▶ _Work to be completed_: Repeat the records below verbatim and include no pictures.

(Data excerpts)
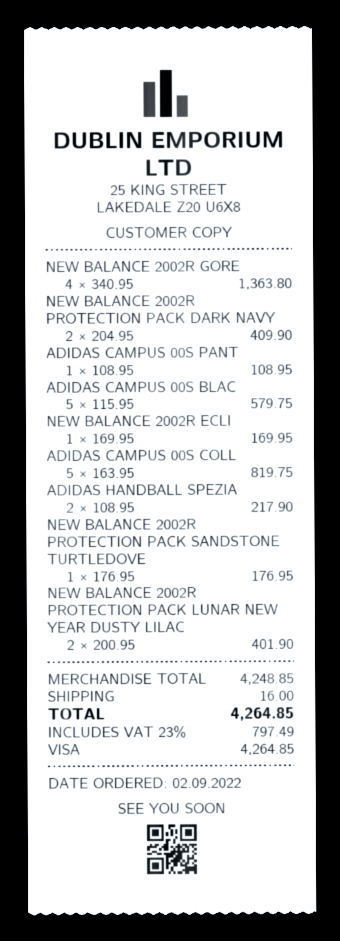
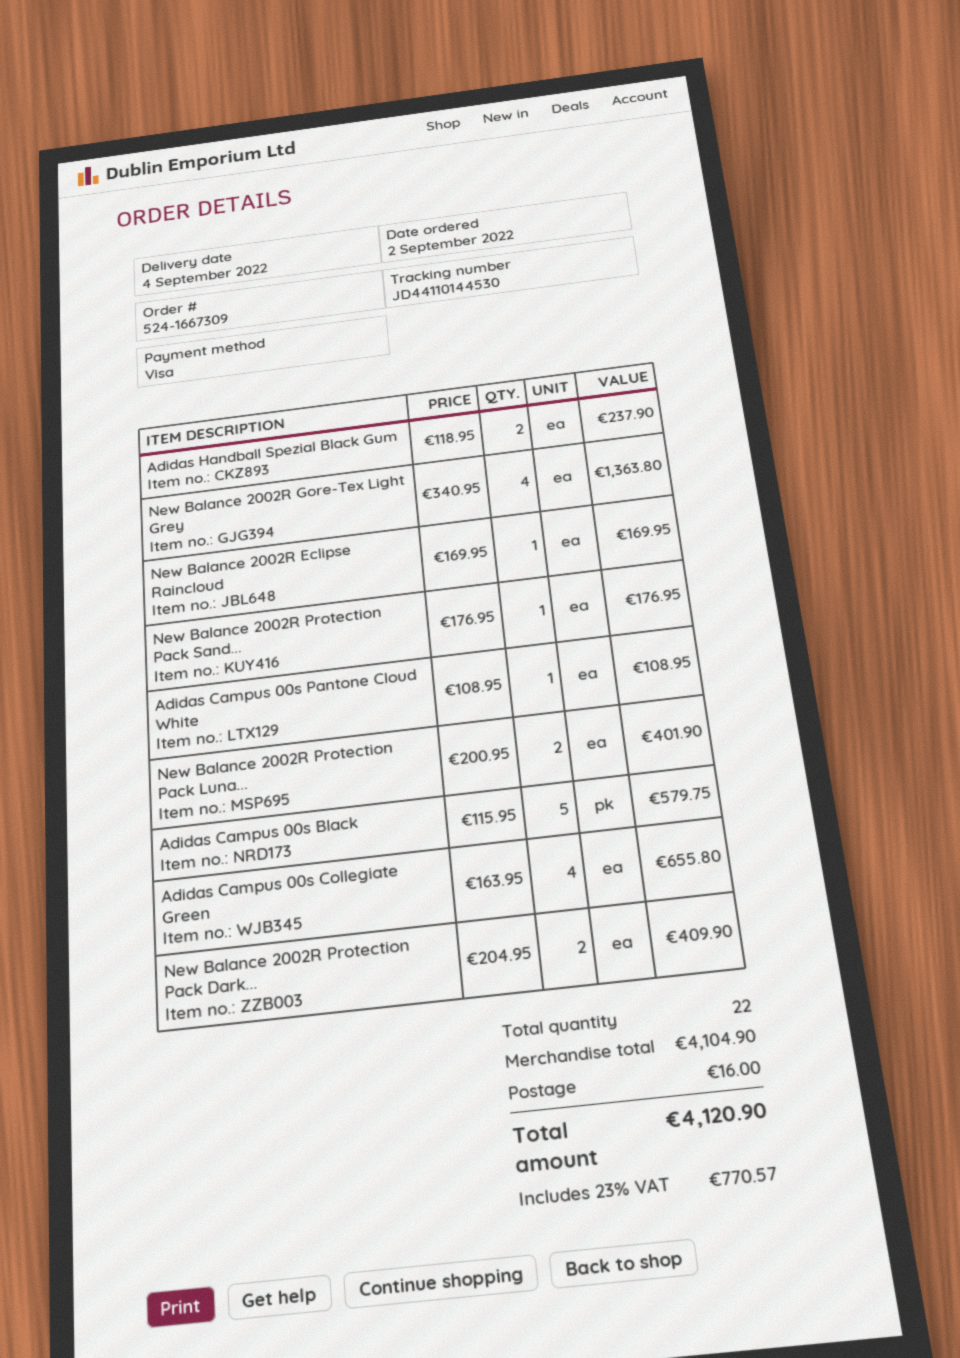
ADIDAS CAMPUS 00S COLL: 5 x 163.95 = 819.75 -> 4 x 163.95 = 655.80
ADIDAS HANDBALL SPEZIA: 2 x 108.95 = 217.90 -> 2 x 118.95 = 237.90
subtotal: 4248.85 -> 4104.90
tax: 23% = 797.49 -> 23% = 770.57
total: 4264.85 -> 4120.90

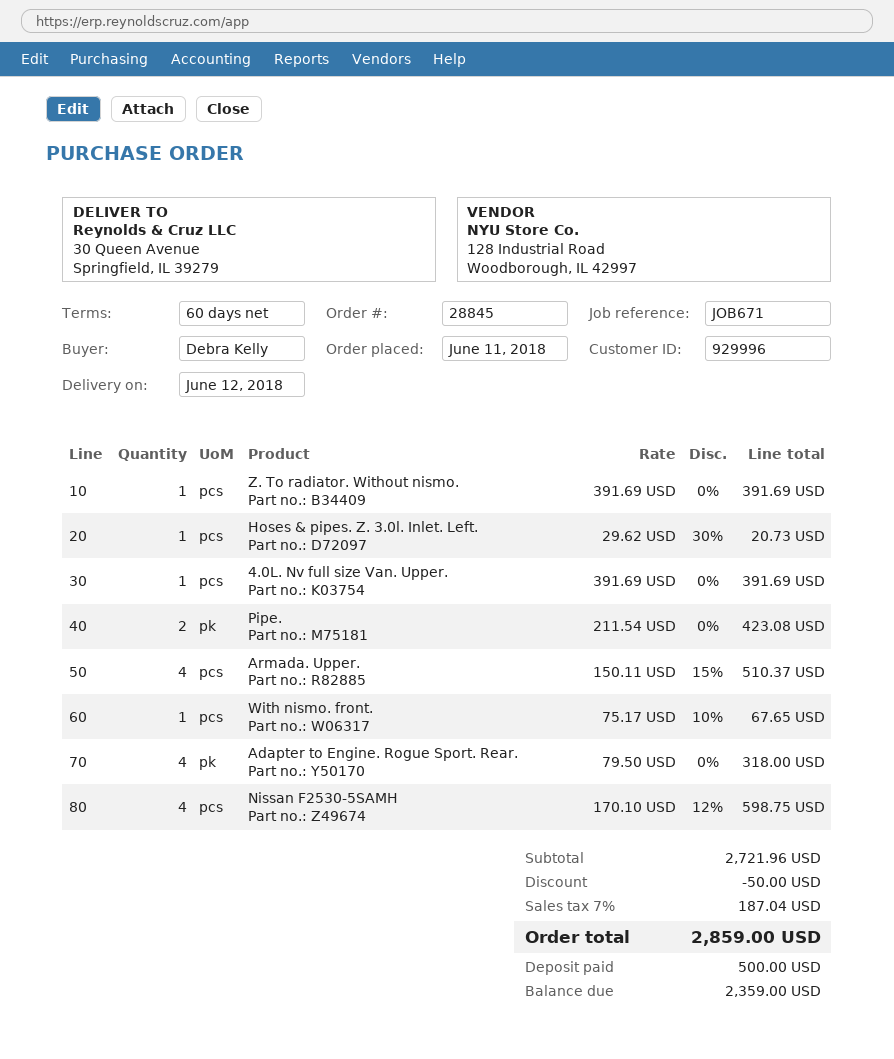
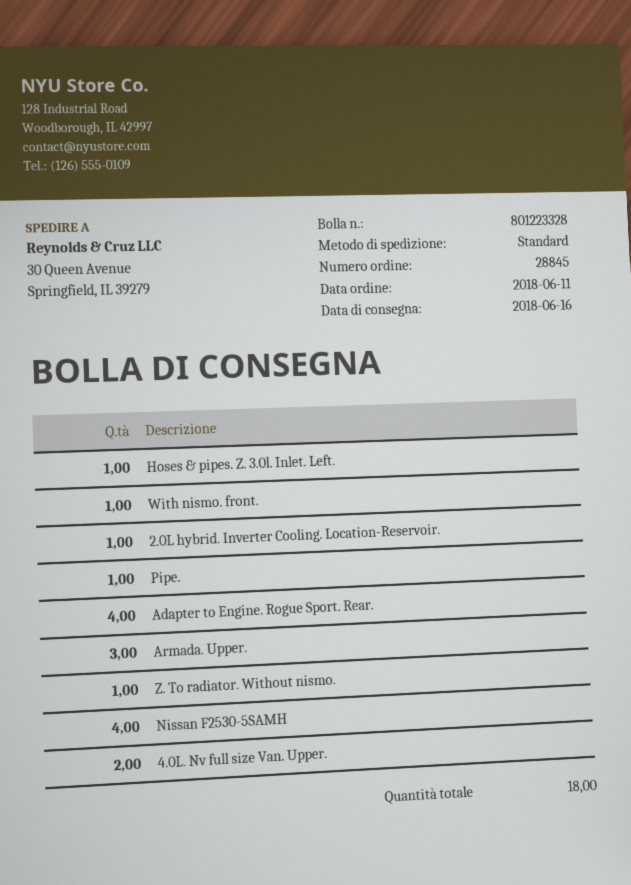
delivery date: 2018-06-12 -> 2018-06-16
4.0L. Nv full size Van. Upper.: 1 -> 2
Pipe.: 2 -> 1
Armada. Upper.: 4 -> 3
2.0L hybrid. Inverter Cooling. Location-Reservoir.: none -> 1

▶ _Task result_:
ADIDAS CAMPUS 00S COLL: 5 x 163.95 = 819.75 -> 4 x 163.95 = 655.80
ADIDAS HANDBALL SPEZIA: 2 x 108.95 = 217.90 -> 2 x 118.95 = 237.90
subtotal: 4248.85 -> 4104.90
tax: 23% = 797.49 -> 23% = 770.57
total: 4264.85 -> 4120.90

delivery date: 2018-06-12 -> 2018-06-16
4.0L. Nv full size Van. Upper.: 1 -> 2
Pipe.: 2 -> 1
Armada. Upper.: 4 -> 3
2.0L hybrid. Inverter Cooling. Location-Reservoir.: none -> 1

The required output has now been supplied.